2:00 Hamstring Mash, per side

Then,

10 Single leg RDLs/side

Then,

AMRAP 4 Minutes

Row 300m (moderate pace)

8 Inch Worms

Max Burpees in remaining time

Deadlift (1×6 @60%, 1×5 70%, 1×4 80%,1×2 85%, 1×1 90%)

Reps are touch and go.

After each set of deadlifts, perform 3 seated box jumps for maximum explosiveness.

Rest 3-4 minutes after the box jumps.

Coach Focus: The deadlift work this phase will follow the same format for entire 7 weeks. Each week will have a set of 6, 5, 4, and 1 with the goal of increasing by 2.5% each week. All sets are touch and go, but we are looking for perfect control back to the floor on each rep, including the last.

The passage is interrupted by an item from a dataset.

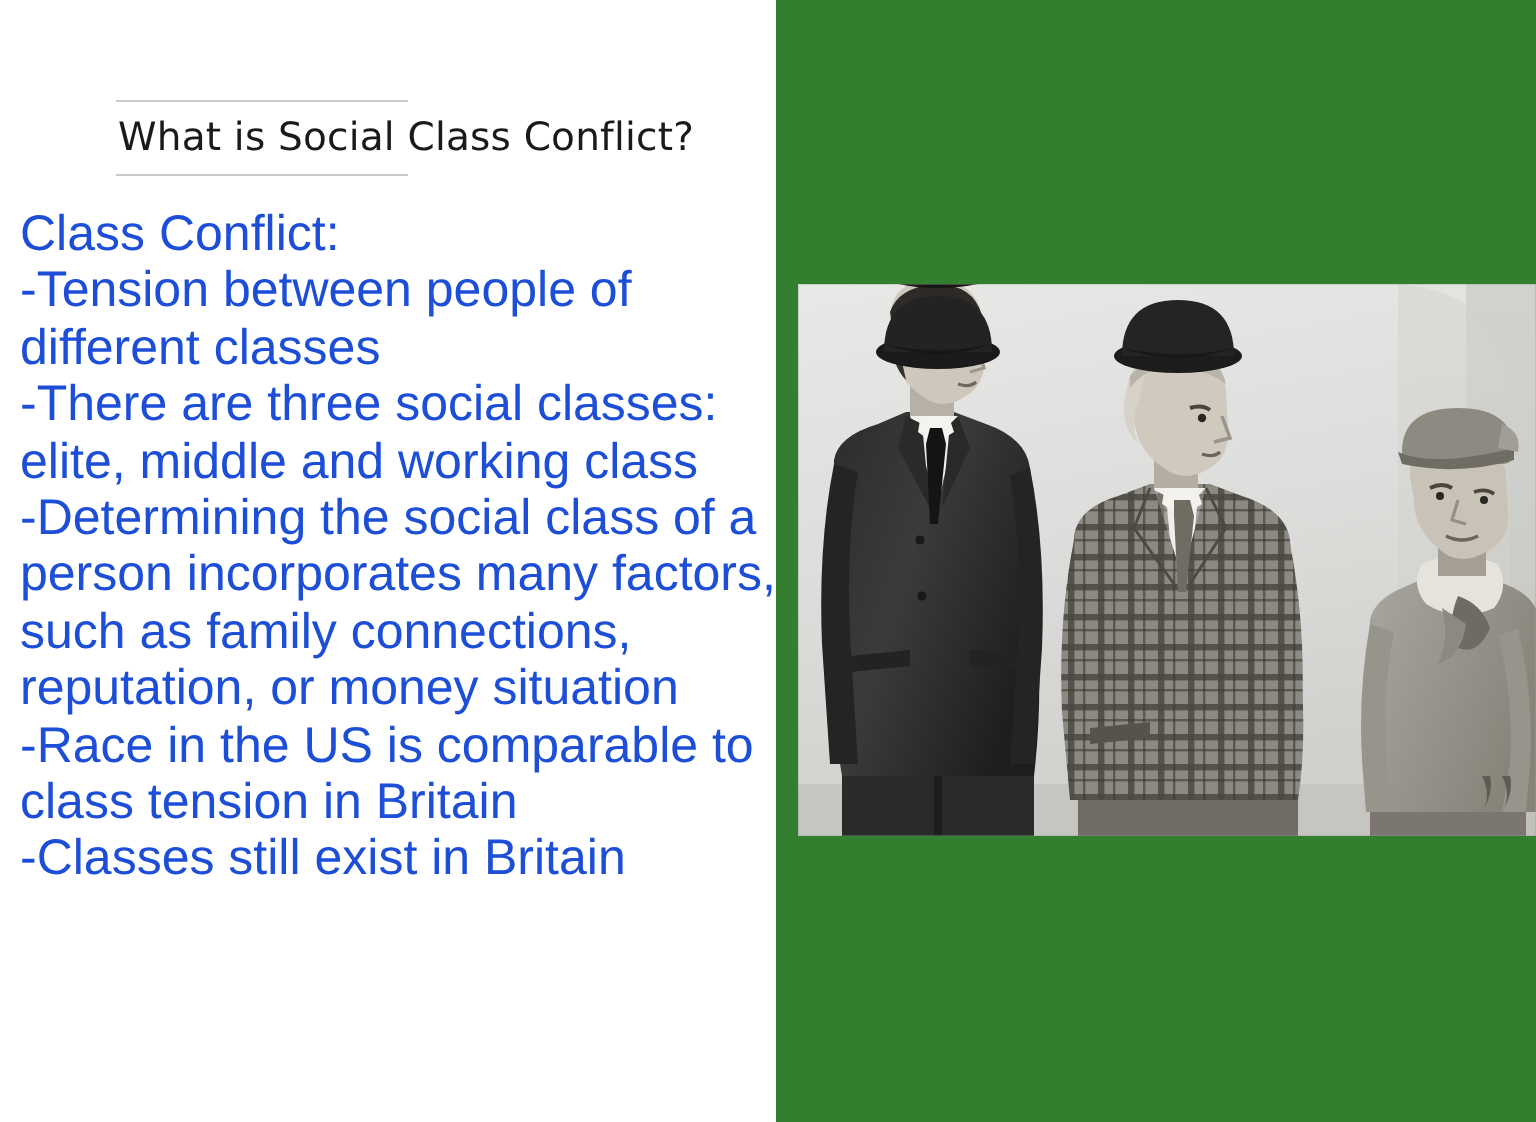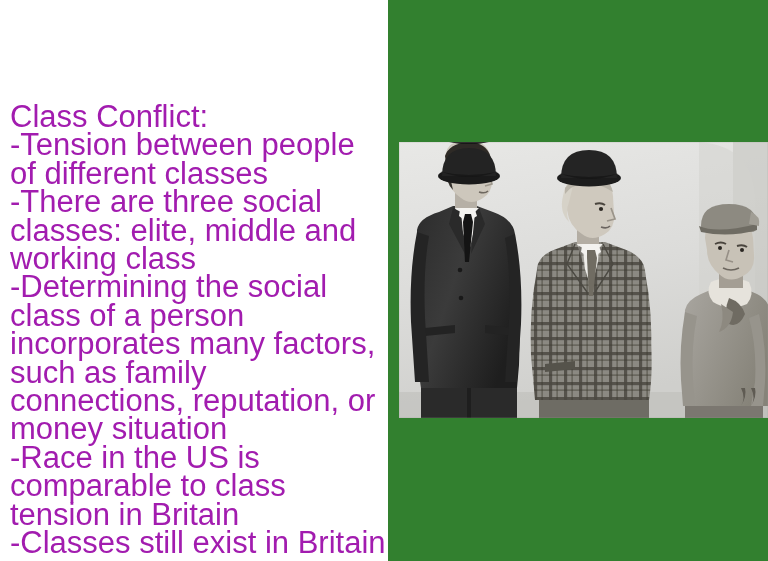"What is Social Class Conflict?" div.title-block { html: none -> <div> <div></div> <h1>What is Social Class Conflict?</h1> <div></div> </div> }
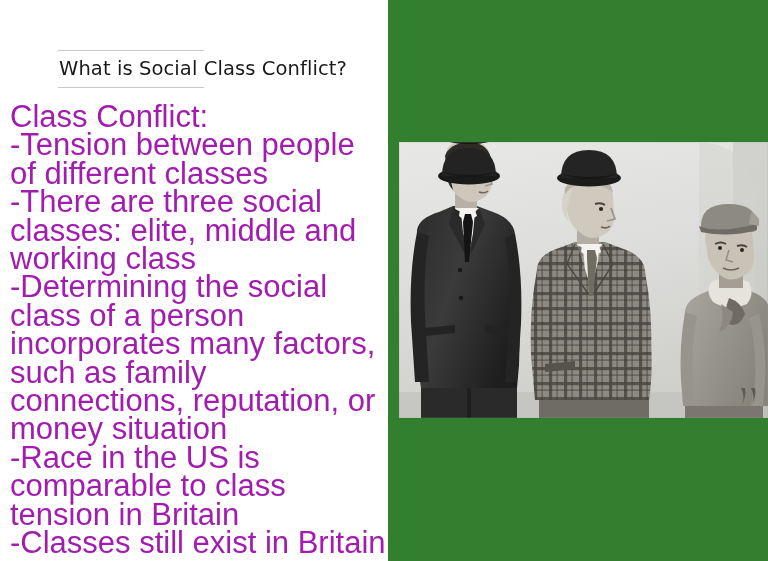"Class Conflict:" .body-block { color: #a21caf -> #1d4ed8; font-size: 31px -> 25px }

Do not skip the eccentric.

Additional Notes/Resources: The explosive movement that follows each set of deadlifts is meant to augment the explosive hip extension we are looking to improve this phase. This does not need to be done immediately after each set, but within :30 – :60 after the set is completed

Metcon (AMRAP – Rounds and Reps)

AMRAP 10 Minutes

1:00 Weighted Plank

20 Banded Hamstring Curls

15/10 Calorie Row @ Forever Pace
Feel: Accessory/Muscular Overload

Pacing: N/A, Stay moving steady but without trying to get as many rounds as possible.

Coach Focus: Remind athletes that the purpose of the 10:00

Not For Score AMRAP is quality, not score. Move with purpose.

Additional Notes/Resources: See our IG for Banded Hamstring Curls!

Metcon (AMRAP – Rounds and Reps)

15 Rounds

10 DB Box Step Ups 24/20″ w/ 50/35lbs (Single DB)

4 S. Arm Devils Press 50/35lbs
Target Score: 13 – 18 Minutes Firebreather Score: Sub-12 Minutes

Scaling

– DB Box Step Up: Should always be unbroken. Scale box height before weight.

– Devils Press: Should always be one continuous set w/o resting mid-set.

All set should be :30 or less of work.